▸ Work instructions: Write out the records beneath this line exactly as they appear, minus any images.
──────────
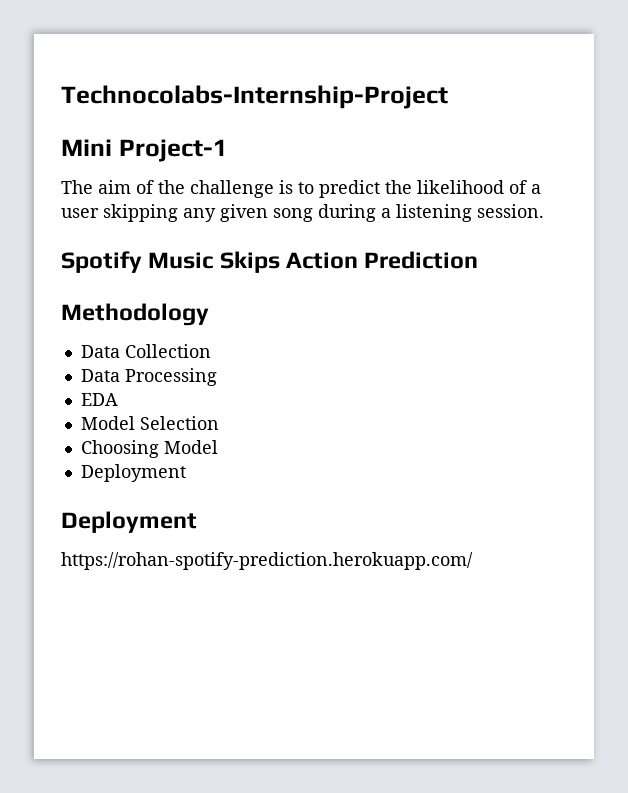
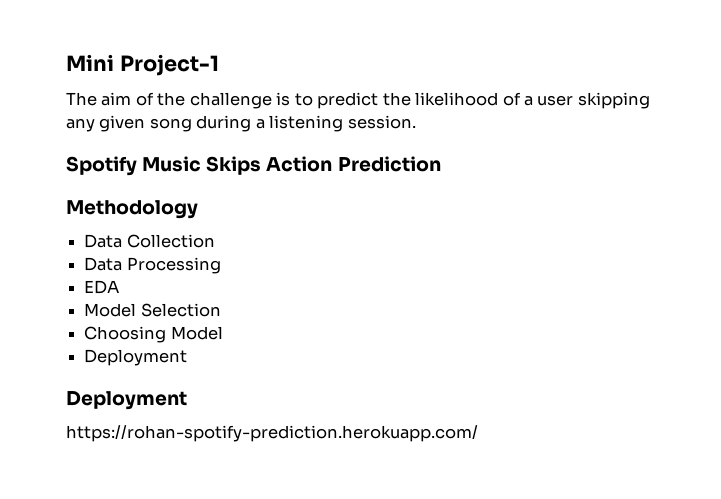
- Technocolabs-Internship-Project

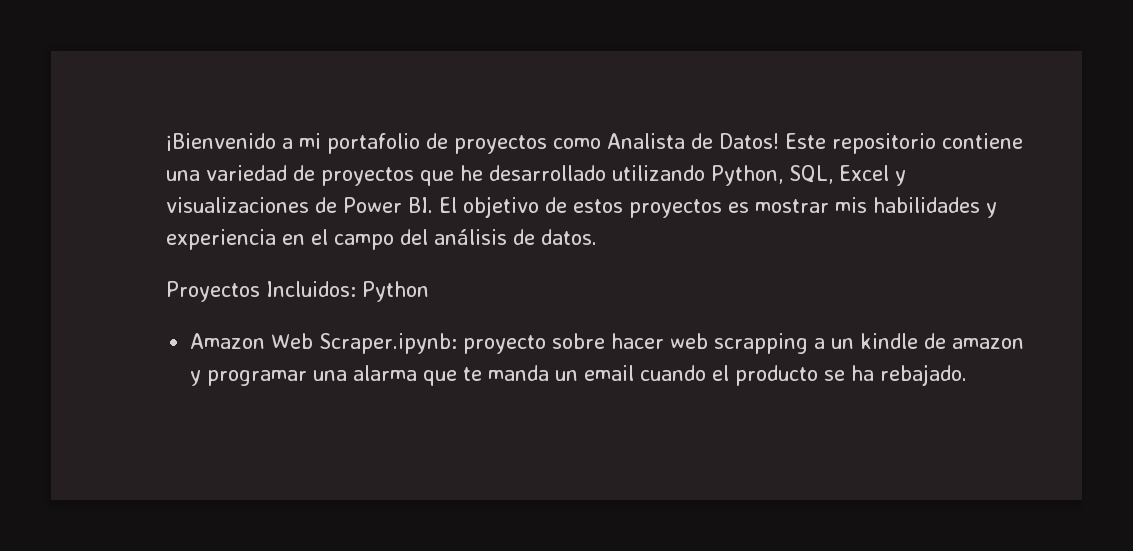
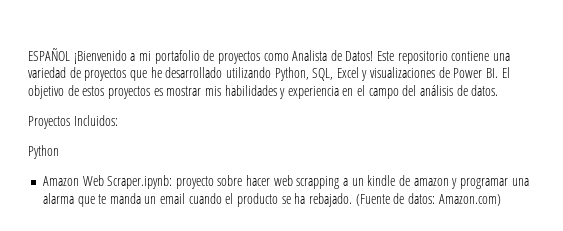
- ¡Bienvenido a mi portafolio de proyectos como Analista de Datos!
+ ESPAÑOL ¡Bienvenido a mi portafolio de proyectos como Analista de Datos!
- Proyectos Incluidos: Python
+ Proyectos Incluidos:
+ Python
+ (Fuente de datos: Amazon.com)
──────────
▸ Written solution:
- Technocolabs-Internship-Project

- ¡Bienvenido a mi portafolio de proyectos como Analista de Datos!
+ ESPAÑOL ¡Bienvenido a mi portafolio de proyectos como Analista de Datos!
- Proyectos Incluidos: Python
+ Proyectos Incluidos:
+ Python
+ (Fuente de datos: Amazon.com)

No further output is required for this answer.